The Motobecane Boris X5 Review

Reviewing my first Fat Bike, A Motobecane Boris X5

The Motobecane Boris X5, a proven snow bike and a bargain fat bike

I'm excited, really excited about this bike. I honestly don't know where to begin. This is the first bike I buy brand new in a really long time. This is also the first bike that I buy from Bikes Direct. I have been hovering around their website for many years, checking out the cool bikes that they sell but had always been afraid to pull the trigger on purchasing one until now. From the time I purchased this bike until now it has been nothing but grins and giggles and this has been a fun bike to ride. The following is a review on this bike and the experiences I have had on it.

As readers of this blog already know, I have been following the Fat Bike trend for a while now, hoping to one day put enough money aside to buy one and get in on the action. I had my eye set on the Motobecane Lurch fat bike as it had the biggest tires, a tapered fork and boasted a rugged steel frame which I am a big fan of. The price, even at around 1K, is still prohibitive for a guy like me and I had a hard time convincing my wife to let me buy a bike at that price point. The Motobecane Boris, starting at $599.00, seemed like a more realistic option and after selling another bike that I owned, I was able to get into it for about $200.00. 

I ordered the bike over the weekend and it arrived at my doorstep the following Tuesday. Bikes Direct has super fast shipping and the product arrived well packaged and without defects. Don't let the negative reviews out there influence your buying decision on this bike or any other bike from Bikes Direct. They make quality bikes built to last. Their bikes are just as nice as bikes that sell for 4 to 5 times the price. Out of the box I had to install the handlebars, front wheel and seatpost as well as adjust the mechanical disc brakes. After that, the bike was ready to ride.


This bike is the perfect bike for off the beaten path trekking. 
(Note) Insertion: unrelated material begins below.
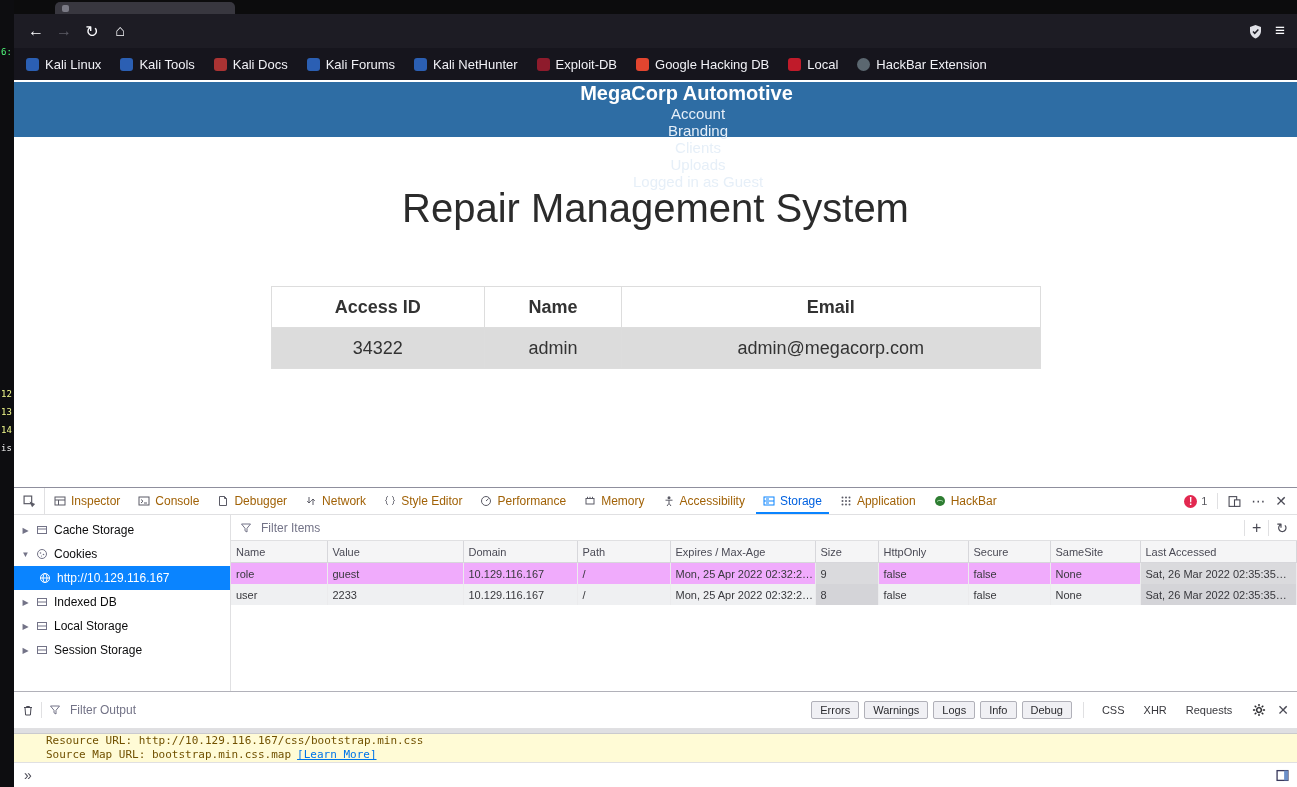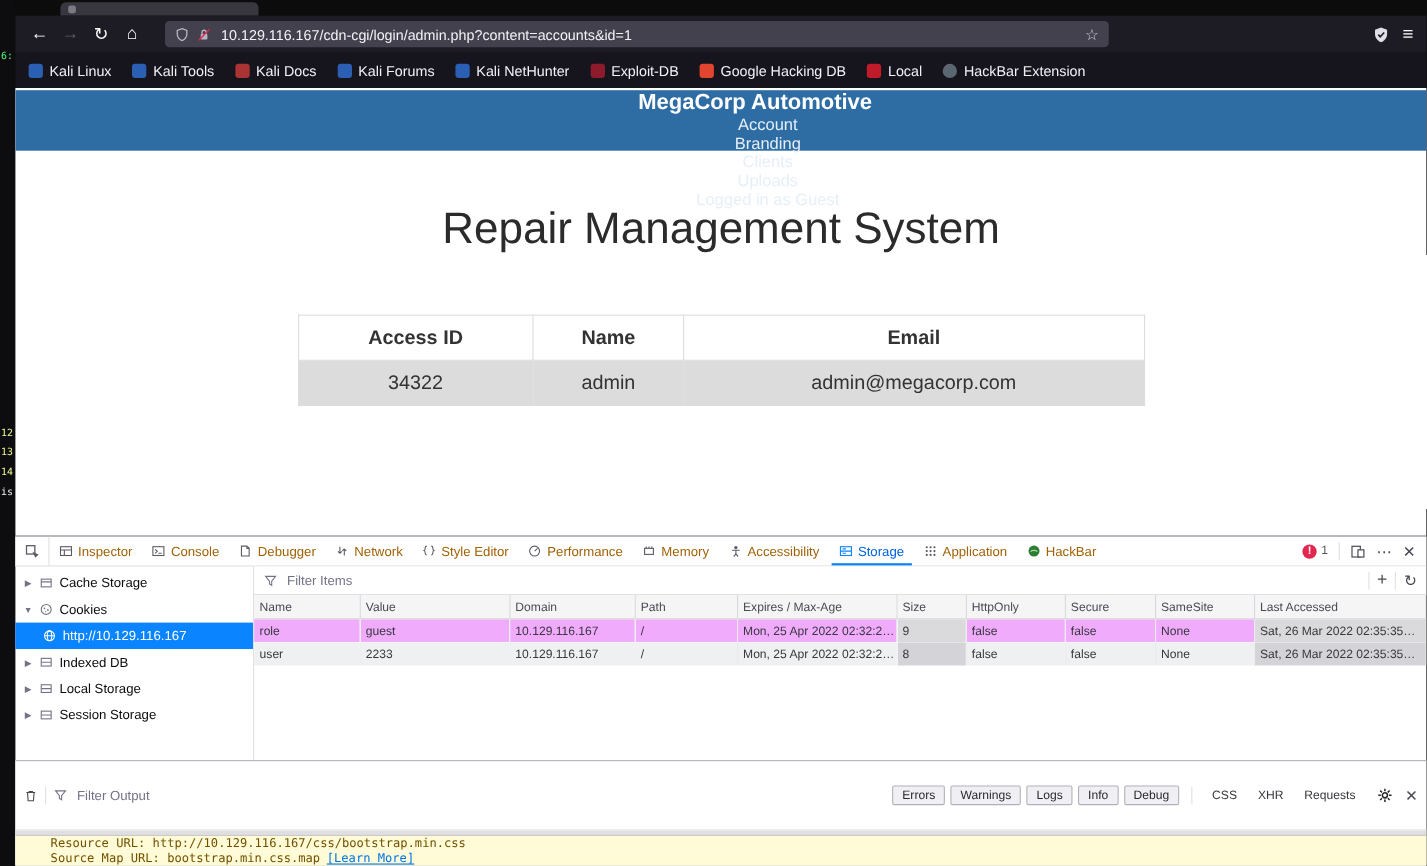"10.129.116.167/cdn-cgi/login/admin.php?c" div.urlbar { html: <div> <span> <svg> <path></path> </svg> </span> <span> <svg> <path></path> <rect></rect> <line></line> </svg> </span> <input> <span>☆</span> </div> -> none }
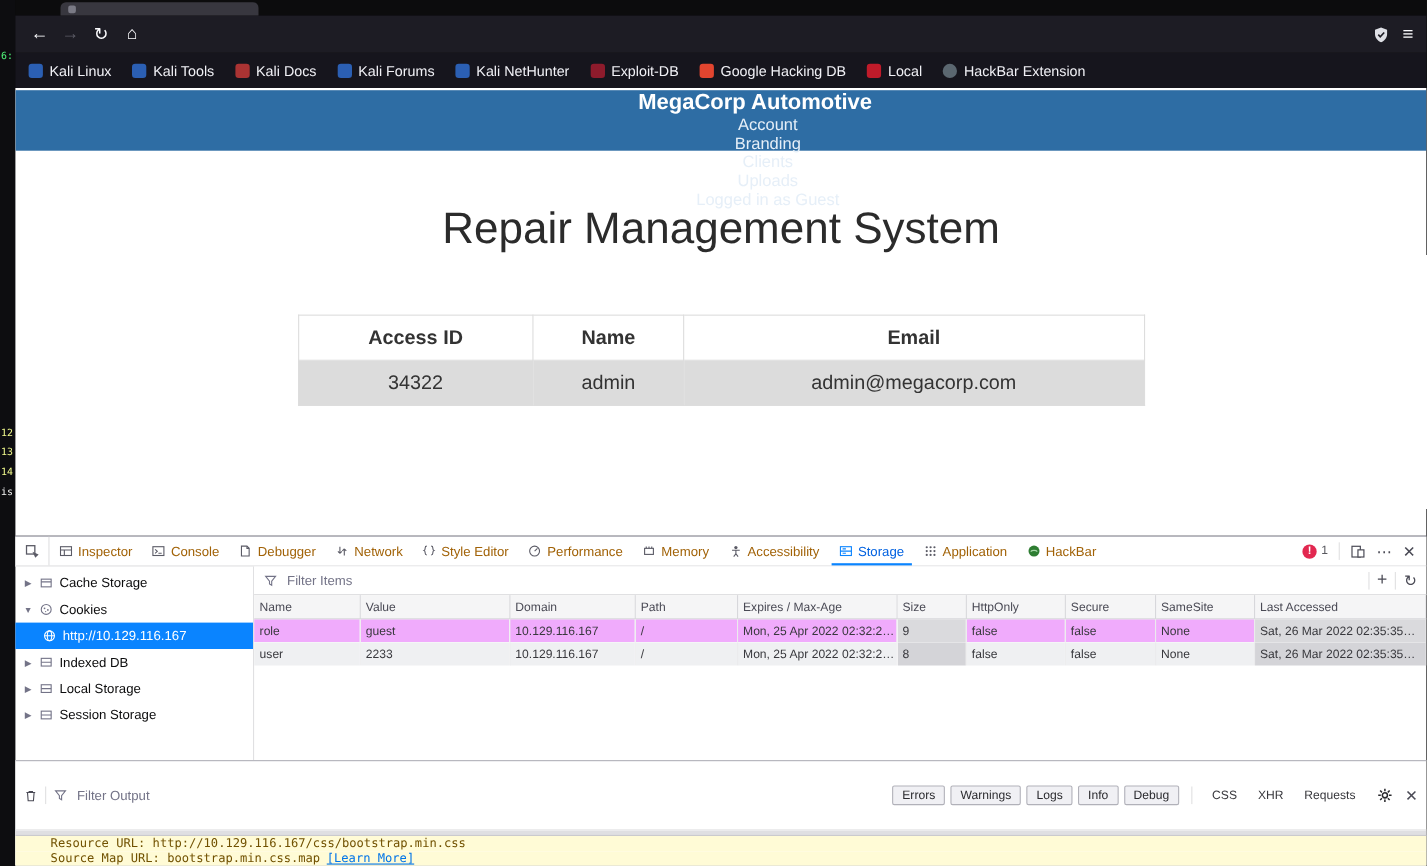"Filter Output" .console-filter { padding: 17px 8px -> 4px 8px }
So, how does it ride? I can tell you that it is different than anything that I have ever ridden. It doesn't perform like a cross country bike on singletrack the way a 29er or a 26 inch wheeled mountain bike would perform. As far as using this bike for XC racing, the traditional options are still better and handle quicker through twisty trails. On the other hand, this bike can still ride over anything a regular mountain bike can, albeit a bit slower. It has the additional benefit of being able to power through loose terrain where the wheels on a regular mountain bike would normally get stuck. Some people describe the ride like a "tractor" feel; slow and steady yet powerful and grounded. Like a tractor, tight and fast turns tend to cause the front wheel to oversteer to one side or the other. Some claim that replacing the tires with more studded tires will eliminate this, however fat bike tires can cost around $90.00 per tire so it's not a cheap fix. It's better simply to ride the bike knowing what it can and can't do. Riding a Fat bike over the course of a few hours is a great upper body workout because the rider is usually having to do more steering from side to side to prevent the bike from oversteering and sliding out.  Here are a couple of videos of the Boris riding through my local mountain bike trails.
  






Fat bikes were originally intended for use in snowy conditions. The original Fat bike movement started in places like Alaska, Canada and Michigan, as a way to solve the problem of inactivity and transportation during the winter time. So having said that, this bike really came alive during the past week of snowfall here in Texas. I was able to run errands to the store and ride my bike around town while most people couldn't even get out of their driveway. The bike handled superbly in the snow and even the oversteer was less pronounced riding through these conditions. Even with snow as deep as 2 feet in some places, this bike had a bunch of traction climbing the snowy and icy hills around town. The super low gearing made sitting while climbing possible, hence allowing me to put my weight on the back of the bike so that the rear wheel did not spin out. Check out some of my snow videos from the past week of riding.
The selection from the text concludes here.